Bastille Magazine 08 Mot du mois : Liberté

LE MOT DU MOIS : LIBERTÉ

Zona Zarić

Le mot « liberté » est un des trois noms qui composent le triptyque de la devise de la République française, que nous célébrons chaque 14 juillet. Source d’inspiration de la Révolution de 1789, ce mot est aussi celui qui anime l’esprit des plus grands penseurs de différentes époques, figurant dans les déclarations et conventions sur les droits de l’homme, ainsi que dans les paroles et manifestes appelant à la mise en œuvre de finalités historiques. Comme toutes les grandes formules historiques, la liberté n’est pas sans paradoxe. En effet, étant l’un de ces mots qui représentent l’aspiration magistrale des citoyens en véhiculant un univers d’émotions partagées, parce qu’il incarne à la fois une incitation et une disposition à la lutte, de même qu’au sacrifice et à la souffrance, la « liberté » est également l’un de ces mots qui a certes permis aux dominés d’obtenir des conquêtes sociales considérables, mais aussi au nom desquels des guerres et des massacres de civils ont été déclenchés. Il s’agit donc d’un des mots centraux de l’imaginaire intellectuel humain ayant  – pour reprendre les propos de Louis Althusser  – pour objet ce monde dans les formes effectives de son appréhension : les formes de la perception, de la pratique sociale, de l’action et politique, de la pratique théorique des sciences, de l’art, de la religion. 

Ce sont les Modernes, et particulièrement des penseurs du libéralisme, qui ont fait de la liberté le centre d’une réflexion de la philosophie et de la politique. Pour Kant, la liberté, ne pouvant être démontrée, devait être postulée afin que la morale soit possible. Seul un être libre peut choisir entre le Bien et le Mal, car pour devoir, il faut d’abord pouvoir. Mais, même si Kant apparaît comme un grand penseur de la liberté, son libéralisme reste limité à l’usage interne de la liberté, et à la loi morale universelle de la raison, qui ne se développe pas en direction de la liberté externe. Ce déficit du prétendu « libéralisme transcendant », John Stuart Mill cherche à y remédier par son « libéralisme empirique », qui est plus conforme à l’esprit du temps et aux besoins politiques des nouveaux dominants. La première phrase de son essai De la Liberté est formulée comme suit : « Le sujet de cet essai n’est pas ce qu’on appelle le libre arbitre  – doctrine opposée à tort à la prétendue nécessité philosophique –, mais la liberté sociale ou civile : la nature et les limites du pouvoir que la société peut légitimement exercer sur l’individu. » Cette liberté politique, voire civile, que Mill met en avant comme sujet de sa réflexion, tire son origine historique et notionnelle de la définition grecque du citoyen libre (gr. polities, lt. civis), donc de l’homme en tant que citoyen, et non comme être biologique. 

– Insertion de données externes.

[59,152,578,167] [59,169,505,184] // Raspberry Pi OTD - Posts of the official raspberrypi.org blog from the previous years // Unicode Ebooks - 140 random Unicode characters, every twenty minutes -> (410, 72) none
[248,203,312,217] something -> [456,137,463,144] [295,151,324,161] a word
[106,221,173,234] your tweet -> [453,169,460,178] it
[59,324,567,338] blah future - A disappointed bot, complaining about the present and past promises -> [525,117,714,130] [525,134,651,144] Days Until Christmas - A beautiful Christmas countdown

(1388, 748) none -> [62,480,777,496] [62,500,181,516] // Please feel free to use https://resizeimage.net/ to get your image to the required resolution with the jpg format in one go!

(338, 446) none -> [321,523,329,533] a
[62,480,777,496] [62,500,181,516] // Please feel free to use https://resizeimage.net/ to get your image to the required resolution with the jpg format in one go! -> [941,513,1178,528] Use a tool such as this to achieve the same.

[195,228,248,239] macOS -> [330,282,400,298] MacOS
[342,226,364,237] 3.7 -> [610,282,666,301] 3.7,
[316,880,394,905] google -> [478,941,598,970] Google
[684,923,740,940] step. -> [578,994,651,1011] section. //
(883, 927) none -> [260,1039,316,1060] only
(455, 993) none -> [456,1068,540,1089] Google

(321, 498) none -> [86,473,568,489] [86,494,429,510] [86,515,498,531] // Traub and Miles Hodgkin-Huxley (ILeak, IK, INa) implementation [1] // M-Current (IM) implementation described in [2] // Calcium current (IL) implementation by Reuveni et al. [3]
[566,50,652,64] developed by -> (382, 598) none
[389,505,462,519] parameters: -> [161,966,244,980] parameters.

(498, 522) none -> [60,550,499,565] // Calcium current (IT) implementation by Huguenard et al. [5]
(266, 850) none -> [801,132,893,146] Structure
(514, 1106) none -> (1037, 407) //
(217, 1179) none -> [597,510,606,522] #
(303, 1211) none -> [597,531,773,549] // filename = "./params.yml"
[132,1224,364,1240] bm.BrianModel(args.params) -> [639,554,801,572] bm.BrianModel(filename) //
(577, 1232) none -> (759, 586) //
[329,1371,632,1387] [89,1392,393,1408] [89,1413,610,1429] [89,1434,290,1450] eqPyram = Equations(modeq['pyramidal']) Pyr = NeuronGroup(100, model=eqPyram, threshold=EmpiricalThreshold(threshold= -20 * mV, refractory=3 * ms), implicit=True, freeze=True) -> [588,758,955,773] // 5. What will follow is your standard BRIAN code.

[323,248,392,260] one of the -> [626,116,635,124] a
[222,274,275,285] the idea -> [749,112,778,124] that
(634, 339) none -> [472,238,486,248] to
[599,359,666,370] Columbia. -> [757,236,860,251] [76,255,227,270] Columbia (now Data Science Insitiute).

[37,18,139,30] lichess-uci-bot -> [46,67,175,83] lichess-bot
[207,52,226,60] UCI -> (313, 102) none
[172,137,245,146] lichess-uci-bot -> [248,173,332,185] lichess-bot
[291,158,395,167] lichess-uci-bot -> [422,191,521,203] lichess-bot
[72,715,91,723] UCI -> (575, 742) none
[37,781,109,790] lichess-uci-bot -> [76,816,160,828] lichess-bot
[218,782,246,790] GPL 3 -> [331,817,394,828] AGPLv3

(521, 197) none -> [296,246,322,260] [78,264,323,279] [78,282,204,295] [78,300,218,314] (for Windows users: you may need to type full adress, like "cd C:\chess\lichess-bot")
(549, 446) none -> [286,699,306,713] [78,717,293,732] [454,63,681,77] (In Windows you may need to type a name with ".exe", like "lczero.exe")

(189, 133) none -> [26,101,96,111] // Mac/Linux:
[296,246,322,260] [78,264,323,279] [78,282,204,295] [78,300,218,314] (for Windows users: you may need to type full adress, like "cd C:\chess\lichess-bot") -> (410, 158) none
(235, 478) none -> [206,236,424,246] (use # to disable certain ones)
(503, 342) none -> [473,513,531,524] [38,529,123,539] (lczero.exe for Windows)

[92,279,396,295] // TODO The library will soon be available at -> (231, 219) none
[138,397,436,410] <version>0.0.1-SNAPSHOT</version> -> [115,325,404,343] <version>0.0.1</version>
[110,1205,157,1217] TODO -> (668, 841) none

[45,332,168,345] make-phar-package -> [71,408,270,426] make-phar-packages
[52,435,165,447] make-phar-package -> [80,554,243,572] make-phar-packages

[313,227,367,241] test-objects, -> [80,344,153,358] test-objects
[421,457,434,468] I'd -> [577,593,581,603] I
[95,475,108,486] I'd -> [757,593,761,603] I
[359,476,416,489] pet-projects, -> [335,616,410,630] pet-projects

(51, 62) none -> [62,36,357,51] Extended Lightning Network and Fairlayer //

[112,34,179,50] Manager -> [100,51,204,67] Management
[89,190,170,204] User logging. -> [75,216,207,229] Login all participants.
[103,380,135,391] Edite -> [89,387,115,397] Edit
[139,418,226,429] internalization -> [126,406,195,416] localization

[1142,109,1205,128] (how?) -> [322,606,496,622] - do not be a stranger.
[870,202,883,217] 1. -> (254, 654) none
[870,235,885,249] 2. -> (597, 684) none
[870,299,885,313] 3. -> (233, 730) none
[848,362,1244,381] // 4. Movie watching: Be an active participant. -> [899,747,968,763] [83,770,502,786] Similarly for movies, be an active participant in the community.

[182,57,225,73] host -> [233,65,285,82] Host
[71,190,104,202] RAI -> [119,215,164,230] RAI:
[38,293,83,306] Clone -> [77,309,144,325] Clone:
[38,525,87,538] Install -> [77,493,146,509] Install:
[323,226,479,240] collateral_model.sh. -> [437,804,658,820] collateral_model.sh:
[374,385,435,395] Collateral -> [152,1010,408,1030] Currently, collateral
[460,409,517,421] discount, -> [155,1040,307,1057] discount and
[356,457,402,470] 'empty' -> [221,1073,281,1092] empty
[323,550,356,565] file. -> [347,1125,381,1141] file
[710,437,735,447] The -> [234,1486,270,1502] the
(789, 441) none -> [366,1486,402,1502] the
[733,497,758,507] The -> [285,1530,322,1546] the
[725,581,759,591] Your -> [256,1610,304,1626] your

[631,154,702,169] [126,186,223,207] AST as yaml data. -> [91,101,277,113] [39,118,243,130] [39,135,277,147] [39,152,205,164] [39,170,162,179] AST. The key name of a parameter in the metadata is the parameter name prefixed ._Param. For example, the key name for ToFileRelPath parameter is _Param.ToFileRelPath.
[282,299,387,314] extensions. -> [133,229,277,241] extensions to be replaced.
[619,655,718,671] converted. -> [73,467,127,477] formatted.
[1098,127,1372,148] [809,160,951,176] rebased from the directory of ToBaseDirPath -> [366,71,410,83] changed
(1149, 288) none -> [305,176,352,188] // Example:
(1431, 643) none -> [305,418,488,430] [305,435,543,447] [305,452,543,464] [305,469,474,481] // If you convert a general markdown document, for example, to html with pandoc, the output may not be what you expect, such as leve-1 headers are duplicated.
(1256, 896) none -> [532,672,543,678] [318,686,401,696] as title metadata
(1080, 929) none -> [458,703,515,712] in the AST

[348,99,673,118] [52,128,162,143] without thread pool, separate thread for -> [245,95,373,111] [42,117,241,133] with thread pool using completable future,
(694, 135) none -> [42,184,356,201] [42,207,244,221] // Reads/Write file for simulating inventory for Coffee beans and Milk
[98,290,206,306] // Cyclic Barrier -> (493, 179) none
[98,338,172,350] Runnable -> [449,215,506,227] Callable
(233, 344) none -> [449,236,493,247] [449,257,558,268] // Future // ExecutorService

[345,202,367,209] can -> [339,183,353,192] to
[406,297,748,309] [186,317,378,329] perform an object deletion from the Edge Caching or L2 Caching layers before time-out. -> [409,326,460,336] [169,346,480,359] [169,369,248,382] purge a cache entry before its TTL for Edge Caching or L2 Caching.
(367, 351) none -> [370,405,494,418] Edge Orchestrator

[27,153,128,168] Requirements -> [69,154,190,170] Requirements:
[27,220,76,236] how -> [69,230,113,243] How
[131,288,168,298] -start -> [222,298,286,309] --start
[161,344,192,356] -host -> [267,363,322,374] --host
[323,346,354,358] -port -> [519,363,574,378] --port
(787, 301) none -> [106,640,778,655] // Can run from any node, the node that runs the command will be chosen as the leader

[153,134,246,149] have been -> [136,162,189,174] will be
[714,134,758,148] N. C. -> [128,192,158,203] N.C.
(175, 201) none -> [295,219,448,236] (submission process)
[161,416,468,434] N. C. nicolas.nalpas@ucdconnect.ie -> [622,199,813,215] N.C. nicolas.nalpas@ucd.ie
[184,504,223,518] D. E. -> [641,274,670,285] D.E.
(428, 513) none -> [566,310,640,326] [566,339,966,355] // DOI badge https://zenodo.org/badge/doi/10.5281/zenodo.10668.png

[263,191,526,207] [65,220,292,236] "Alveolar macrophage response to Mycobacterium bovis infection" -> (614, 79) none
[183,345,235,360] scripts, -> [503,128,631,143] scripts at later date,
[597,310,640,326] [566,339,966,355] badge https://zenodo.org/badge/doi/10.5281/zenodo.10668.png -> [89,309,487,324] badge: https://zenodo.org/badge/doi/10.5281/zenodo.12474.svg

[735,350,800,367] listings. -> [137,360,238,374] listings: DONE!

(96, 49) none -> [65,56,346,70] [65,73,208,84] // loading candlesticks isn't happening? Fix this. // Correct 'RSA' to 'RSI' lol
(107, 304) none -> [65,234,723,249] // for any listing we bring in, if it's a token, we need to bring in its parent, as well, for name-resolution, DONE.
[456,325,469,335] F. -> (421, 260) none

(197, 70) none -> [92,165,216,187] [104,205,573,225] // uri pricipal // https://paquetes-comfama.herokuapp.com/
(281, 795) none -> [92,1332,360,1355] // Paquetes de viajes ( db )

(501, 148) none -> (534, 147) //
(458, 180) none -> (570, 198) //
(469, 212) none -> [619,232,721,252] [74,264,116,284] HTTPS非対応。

En effet, John Stuart Mill a théorisé, de manière développée et cohérente, cette vision de la liberté qui, après la Révolution de 1789, s’est imposée comme une valeur centrale de la société bourgeoise émergente et qui implique, avant tout, la libération des individus de toute forme d’attachement féodal aux personnes ou à la terre, comme condition préalable à l’économie de marché. Paraphrasant Anatole France, cette majestueuse liberté permet au riche au même titre qu’au pauvre de coucher sous les ponts, de mendier dans les rues et de voler du pain. Mais, en réaction à cette perception libérale de la liberté, une nouvelle vision, contre-hégémonique et marginale, surgit  – fondée sur la pensée de Jean-Jacques Rousseau, pour qui la liberté est inséparable de l’égalité  – qui insiste sur le fait que la liberté est la capacité à maîtriser la totalité de sa propre vie, en union avec les autres, parce que, dans cette interprétation, autrui n’est pas considéré comme un concurrent, et la sociabilité, comme propriété inhérente de l’homme, se déduit de la fraternité comme principe générateur des relations interpersonnelles. Cette liberté indissociable de l’égalité et de la fraternité de façon profonde et effective, tant au niveau national qu’international, est celle dont nous avons besoin aujourd’hui, dans nos sociétés contemporaines individualistes, atomisées et désolidarisées.